A 45-year-old male patient presented with the complaints of gradual painless diminution of vision in the right eye for the last 15 days. There was no history of fever, backache, weight loss, contact, or any other associated systemic illness. The best corrected visual acuity was 6/60, N36 (Snellen’s chart) in the right eye and 6/6, N6 in the left eye.
Anterior segment examination was within normal limits in both the eyes. Fundus examination of the right eye showed a hyperemic optic disc with severe perivasculitis involving the major vessel arcades with macular edema along with exudation at the posterior pole. The left eye showed an infero-temporal branch retinal vein occlusion with retinal hemorrhages (Fig. 1). Applanation tonometry recorded an intraocular pressure (IOP) of 10 mm Hg (mmHg) in both the eyes.

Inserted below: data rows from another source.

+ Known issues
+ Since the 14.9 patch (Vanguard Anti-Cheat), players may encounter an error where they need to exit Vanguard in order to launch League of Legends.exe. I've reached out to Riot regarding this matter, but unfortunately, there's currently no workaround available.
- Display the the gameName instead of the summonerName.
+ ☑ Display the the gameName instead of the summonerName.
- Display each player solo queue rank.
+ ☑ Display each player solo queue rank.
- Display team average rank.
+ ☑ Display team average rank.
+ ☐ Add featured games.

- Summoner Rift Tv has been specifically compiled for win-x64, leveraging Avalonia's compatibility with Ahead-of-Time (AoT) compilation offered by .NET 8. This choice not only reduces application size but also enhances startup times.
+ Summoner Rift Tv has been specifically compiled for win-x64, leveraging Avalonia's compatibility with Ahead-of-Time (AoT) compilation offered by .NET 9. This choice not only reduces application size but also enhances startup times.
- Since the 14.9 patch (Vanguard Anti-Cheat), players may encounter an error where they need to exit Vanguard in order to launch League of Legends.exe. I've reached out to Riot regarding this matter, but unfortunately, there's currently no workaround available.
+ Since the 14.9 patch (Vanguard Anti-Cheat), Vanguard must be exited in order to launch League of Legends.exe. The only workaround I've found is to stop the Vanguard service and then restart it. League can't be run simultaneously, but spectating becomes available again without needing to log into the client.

The patient was investigated including a complete hemogram, which was within normal limits except a raised ESR of 24 mm (mm) in the first hour. An induration of 25 × 25 mm was seen on TST with five purified protein derivative (PPD) units. Immunoglobulin G (IgG) titres for cytomegalovirus (CMV) and herpes simplex virus (HSV) were positive. Immunoglobulin M (IgM) titres for both CMV and HSV were within normal. Serum angiotensin converting enzyme (ACE) levels were raised to 82 μl (μL). On evaluation the patient was not immunocompromised.
Contrast-enhanced computed tomography (CECT) of the thorax showed multiple non-necrotic, non-calcified mediastinal lymph nodes, fibrosis in the right middle lobe and a small sub-pleural nodule in the posterior segment of the right upper lobe.
Transabdominal endoscopic ultrasound (EUS) guided biopsy from the sub-carinal lymph nodes was done and sent for culture and histopathology which showed epithelioid cell granulomas and lymphoid cells with necrosis. Ziehl-Neilsen staining was negative for acid-fast bacilli, and there was no evidence of atypical cells.
Systemic anti-tubercular treatment was initiated with 600 mg of isoniazid, 450 mg of rifampicin, 1200 mg of pyrazinamide, and 750 mg of ethambutol along with oral prednisolone at 1 mg/kg body weight and topical prednisolone acetate (1%) eye drops four times a day.
At 1-month follow up the BCVA in the right eye was 6/12,N8 in the right eye and 6/6,N6 in the left eye. IOP was 16 mm of Hg in both the eyes. Fundus examination of both eyes showed hyperemic optic disc with persistent vasculitis. Fundus fluorescein angiography (FFA) was done which showed leakage from the vessels and late leakage of the disc in both the eyes. The patient was asked to continue the same treatment and follow up monthly.
At 3 months follow up, the BCVA was 6/9,N8 in the right eye and 6/6,N6 in the left eye. Fundus examination of the right eye showed a hyperemic disc with hard exudates at the macula with resolving exudation and retinal hemorrhages along the vessels in the right eye and the left eye showed resolving retinal hemorrhages along the inferotemporal arcade. In the right eye, FFA showed minimal leakage at the disc with very mild hyperfluorescence along the vessels in the late phase suggestive of resolving vasculitis and the left eye showed no leakage at the optic disc with areas of hyperfluorescence along the vessel walls suggestive of resolving vasculitis (Fig. 2). There was no evidence of neovascularization at the disc or elsewhere. The patient was followed monthly, and there was evidence of gradual decrease in the vasculitis in both the eyes (Fig. 3).
Follow up at 6 months the BCVA in the right eye was 6/9,N8 and in the left eye 6/6,N6. On fundus examination the right eye showed mild pallor of the optic disc with persistence of the hard exudates at the macula and areas of vasculitis with complete resolution of the retinal hemorrhages. The left eye shows resolving retinal hemorrhages along the inferotemporal quadrant with resolving vasculitis.
Follow up at 1 year the BCVA in the right eye was 6/9,N6 and in the left eye was 6/6,N6. Fundus examination of the right eye showed mild pallor of the optic disc with a few exudates at the macula, and the left eye showed formation of collaterals.